The reality is that we clearly reported within the paper the numbers of participants who went on to receive the additional therapies (most commonly CBT and GET), which were offered by trial NHS therapists to all participants who needed and wanted further help.

They did report numbers which is how we know their claims that the LTFU data supported their favoured treatments was spin. What they didn't do clearly was report their results clearly in the abstract or press releases. That would have said there was no significance at long term follow up.
 

user9876

Senior Member
Messages
4,556
This is incorrect. Effectiveness was measured by comparing the mean scores for each of the two primary outcomes between treatment groups; the effect sizes varied between 0.5 and 0.8 (moderate effect sizes), depending on the different comparisons (White et al., 2011).

This is very dodgy although perhaps standard practice.
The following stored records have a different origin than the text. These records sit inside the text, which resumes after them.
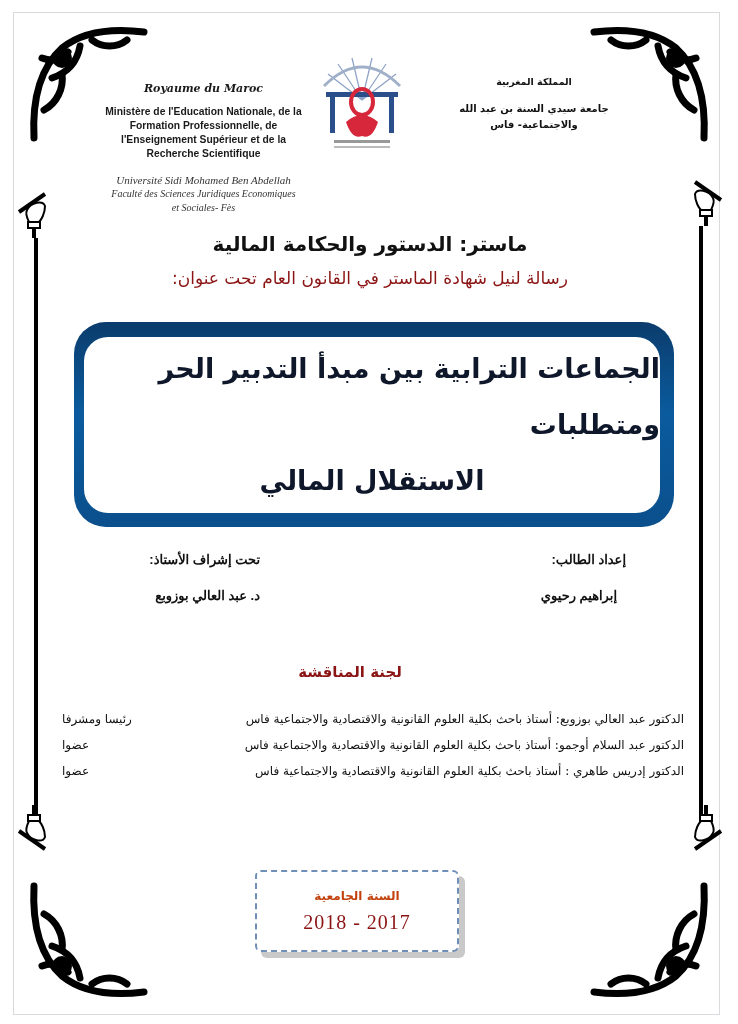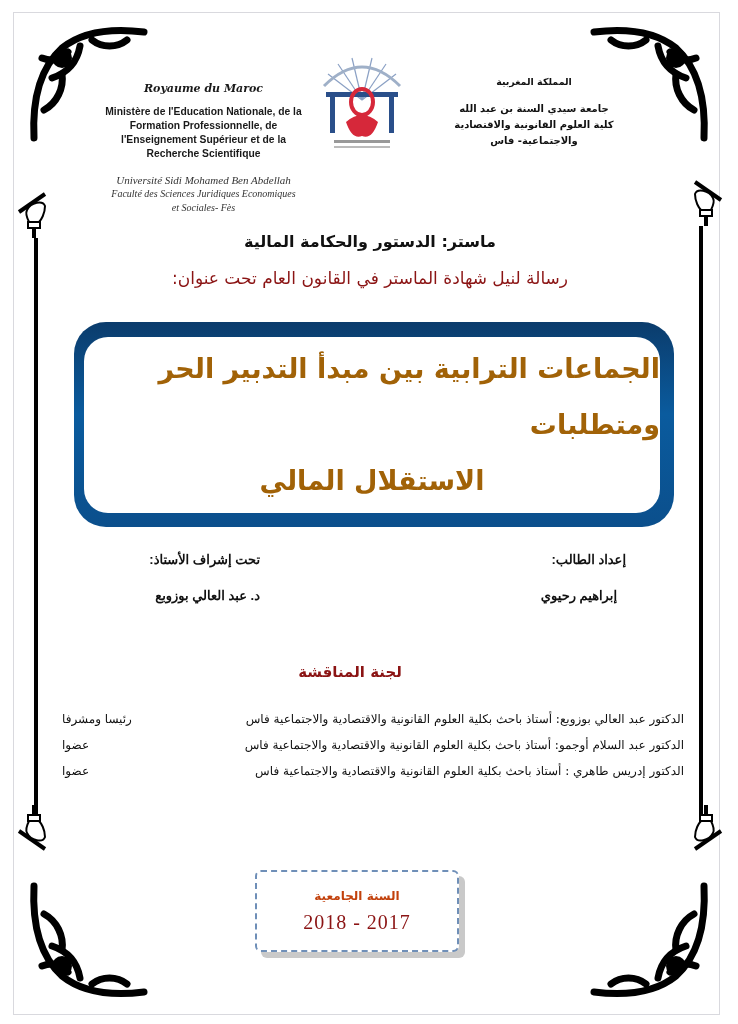--- a/index.html
+++ b/index.html
@@ -189,7 +189,6 @@
   <div class="ar-kingdom">المملكة المغربية</div>
   <div class="ar-univ">
     <div>جامعة سيدي السنة بن عبد الله</div>
-    <div>كلية العلوم القانونية والاقتصادية</div>
     <div>والاجتماعية- فاس</div>
   </div>
 </div>

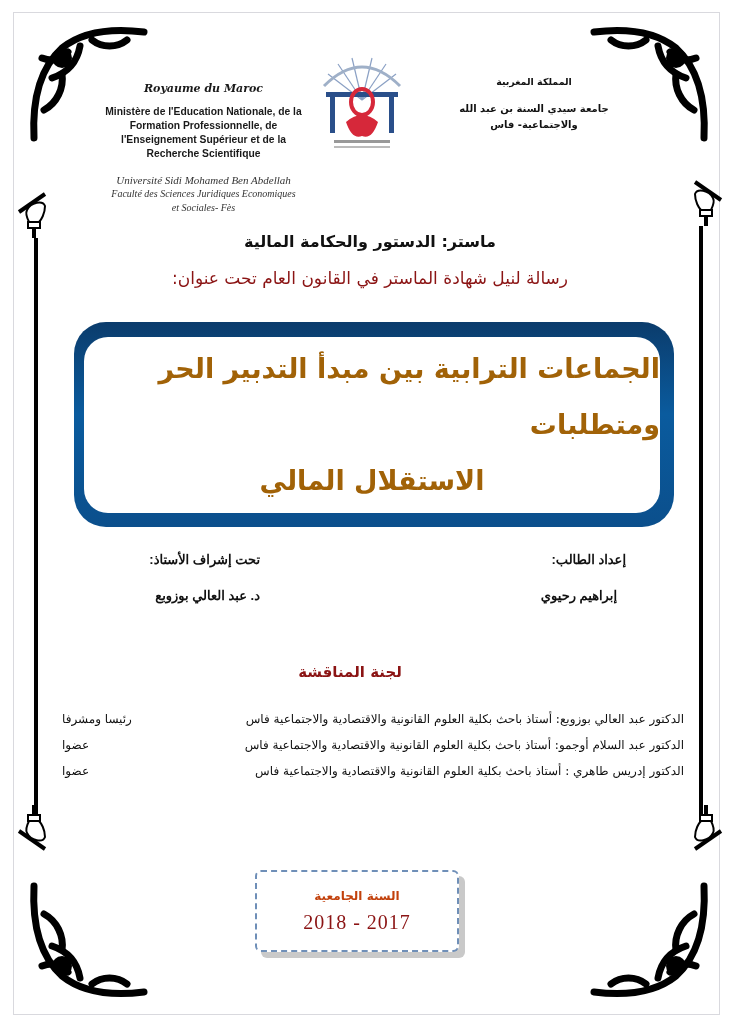--- a/index.html
+++ b/index.html
@@ -35,7 +35,7 @@
   .ar-ministry { font-size:10px; line-height:16px; }
   .ar-univ { font-size:10px; line-height:16px; margin-top:14px; }
 
-  .master { position:absolute; left:120px; top:232px; width:500px; text-align:center; direction:rtl; font-weight:bold; font-size:16px; color:#111; }
+  .master { position:absolute; left:120px; top:232px; width:500px; text-align:center; direction:rtl; font-weight:bold; font-size:20px; color:#111; }
   .thesis-intro { position:absolute; left:120px; top:268px; width:500px; text-align:center; direction:rtl; font-size:17px; color:#8b1414; }
 
   .title-frame { position:absolute; left:74px; top:322px; width:600px; height:205px; border-radius:32px; background:linear-gradient(180deg,#0b3c6c 0%,#0a5b9e 45%,#0b4f8c 100%); }

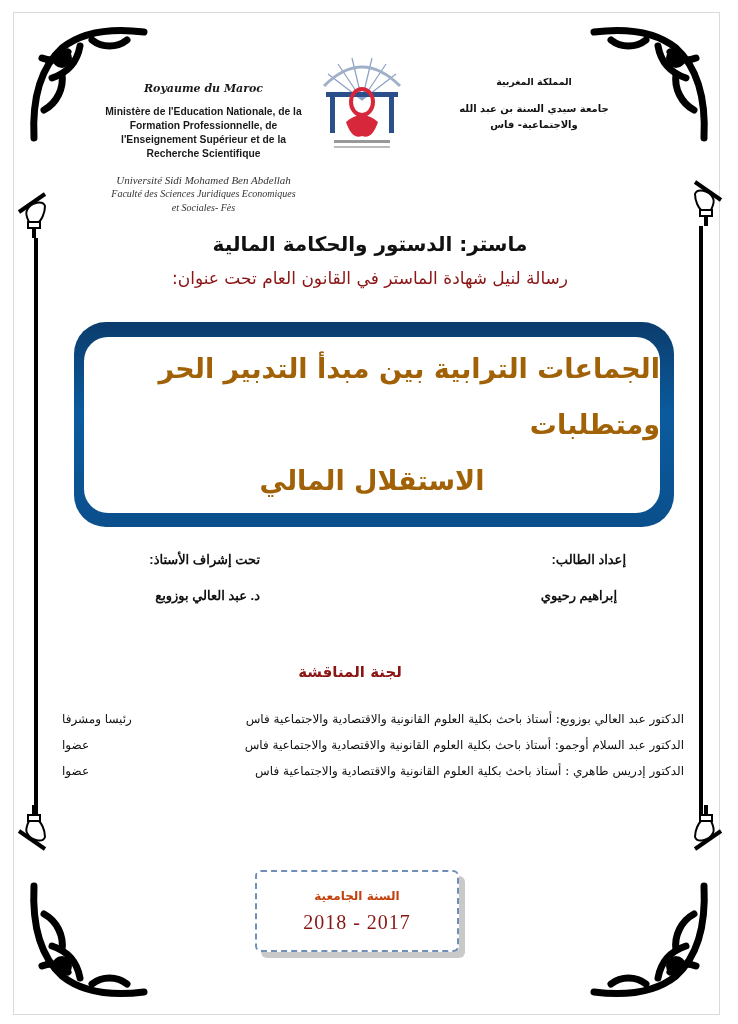--- a/index.html
+++ b/index.html
@@ -40,7 +40,7 @@
 
   .title-frame { position:absolute; left:74px; top:322px; width:600px; height:205px; border-radius:32px; background:linear-gradient(180deg,#0b3c6c 0%,#0a5b9e 45%,#0b4f8c 100%); }
   .title-inner { position:absolute; left:84px; top:337px; width:576px; height:176px; background:#ffffff; border-radius:24px; display:flex; flex-direction:column; align-items:center; justify-content:center; direction:rtl; }
-  .title-line { font-size:27px; color:#a16207; font-weight:bold; line-height:56px; }
+  .title-line { font-size:27px; color:#0f172a; font-weight:bold; line-height:56px; }
 
   .supervisor-label, .student-label, .supervisor-name, .student-name { position:absolute; direction:rtl; font-family:"Liberation Sans", sans-serif; font-weight:bold; font-size:13px; color:#111; text-align:right; }
   .supervisor-label { left:90px; top:552px; width:170px; }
To do a comparisons of means this must be a valid measure which requires that the scale is an interval scale. That is an improvement of x from point y is the same as an improvement of x from point z. With the SF36 scale I think this is dodgy basically does a change from being limited a lot to limited a little when walking one block represent the same change in physical function as a change from being limited a lot to limited a little when walking a mile. If they cannot demonstrate that this is the case their analysis is highly questionable. The CFQ is worse since it has different weightings for changes in physical and mental fatigue due to the number of questions about both.
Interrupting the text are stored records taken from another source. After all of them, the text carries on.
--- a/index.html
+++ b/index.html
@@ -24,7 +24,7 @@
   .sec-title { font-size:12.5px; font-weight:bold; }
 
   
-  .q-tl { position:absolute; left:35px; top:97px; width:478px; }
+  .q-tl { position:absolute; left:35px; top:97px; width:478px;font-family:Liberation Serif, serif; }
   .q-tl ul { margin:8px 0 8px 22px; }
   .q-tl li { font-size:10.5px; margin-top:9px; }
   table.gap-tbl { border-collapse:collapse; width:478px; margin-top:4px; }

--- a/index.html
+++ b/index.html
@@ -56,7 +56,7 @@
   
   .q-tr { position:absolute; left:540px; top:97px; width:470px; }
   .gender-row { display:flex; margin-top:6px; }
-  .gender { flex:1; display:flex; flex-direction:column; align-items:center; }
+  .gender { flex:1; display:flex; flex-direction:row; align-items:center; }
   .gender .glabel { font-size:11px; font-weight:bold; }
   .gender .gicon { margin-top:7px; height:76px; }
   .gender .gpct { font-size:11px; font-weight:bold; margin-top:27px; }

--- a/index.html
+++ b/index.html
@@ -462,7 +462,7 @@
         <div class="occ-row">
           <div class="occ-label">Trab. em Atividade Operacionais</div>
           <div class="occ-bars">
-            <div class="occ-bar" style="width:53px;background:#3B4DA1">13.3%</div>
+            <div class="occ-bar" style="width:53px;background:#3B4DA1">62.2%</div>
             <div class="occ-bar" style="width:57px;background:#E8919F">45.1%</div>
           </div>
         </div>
That is of course ignoring the fact that these are not measures of ability but reports. So their claim should be that there is a moderate improvement in reports from patients for techniques that tell patients they will recover if they ignore symptoms and see them as temporary. Put in those terms it is not a good claim especially as it is not supported by the objective measures they did make.
 

user9876

Senior Member
Messages
4,556
The second criticism concerned our secondary analysis paper about recovery (White et al., 2013). Dr Geraghty states that ‘… some trial participants had reached the level required to be classified as improved or recovered at trial entry’. b, which was only one of the criteria necessary to be considered as recovered. To meet the criteria for recovery, a participant also had to have met additional criteria: no longer be considered a case of CFS (using the trial definition of CFS) and rated their overall health as ‘much’ or ‘very much’ better compared to trial entry. No participants met the full criteria for recovery at trial entry.

They are inaccurate here. In there paper they added additional clauses to their caseness definition so that there are a number of people who are rated as still meeting the Oxford criteria by doctors by are not in their recovery figures due to the sf36 or CFQ scores.
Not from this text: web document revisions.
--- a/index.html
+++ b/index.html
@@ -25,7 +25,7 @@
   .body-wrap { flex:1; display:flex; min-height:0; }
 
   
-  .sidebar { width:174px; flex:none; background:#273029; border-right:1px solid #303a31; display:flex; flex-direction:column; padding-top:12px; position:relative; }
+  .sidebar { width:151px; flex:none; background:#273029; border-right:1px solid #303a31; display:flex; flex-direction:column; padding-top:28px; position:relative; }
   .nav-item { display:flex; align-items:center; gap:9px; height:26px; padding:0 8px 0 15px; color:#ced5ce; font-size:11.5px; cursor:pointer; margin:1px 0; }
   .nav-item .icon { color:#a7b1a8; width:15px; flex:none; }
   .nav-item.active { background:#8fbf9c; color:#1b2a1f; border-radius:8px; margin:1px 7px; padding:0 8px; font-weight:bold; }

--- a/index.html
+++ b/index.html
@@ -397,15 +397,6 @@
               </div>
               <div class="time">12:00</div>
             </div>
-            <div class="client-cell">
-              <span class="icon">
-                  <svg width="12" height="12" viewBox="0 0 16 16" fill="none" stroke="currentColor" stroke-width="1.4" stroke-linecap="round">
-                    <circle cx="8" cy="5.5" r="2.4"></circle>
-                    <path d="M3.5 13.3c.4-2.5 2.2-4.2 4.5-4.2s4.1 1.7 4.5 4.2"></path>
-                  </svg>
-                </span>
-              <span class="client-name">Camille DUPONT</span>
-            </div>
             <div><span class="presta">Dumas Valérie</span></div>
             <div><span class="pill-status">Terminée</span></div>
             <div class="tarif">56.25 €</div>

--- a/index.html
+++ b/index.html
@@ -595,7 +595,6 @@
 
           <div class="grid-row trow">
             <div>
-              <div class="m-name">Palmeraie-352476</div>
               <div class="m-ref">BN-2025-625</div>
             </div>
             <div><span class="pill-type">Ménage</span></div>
Clearly people could not meet the improvement criteria at the start as this is not measureable concept at the start.

What they don't mention is the number that met on or the other primary outcomes at their absurdly low 'normal' levels at the start.

The fact that 1% met all these criteria at the start should have worried them and made them carefully review their criteria. If they had gone through this basic check they would have noticed their stats were dodgy. They have of course never commented on the issue of bad stats in working out the normal range.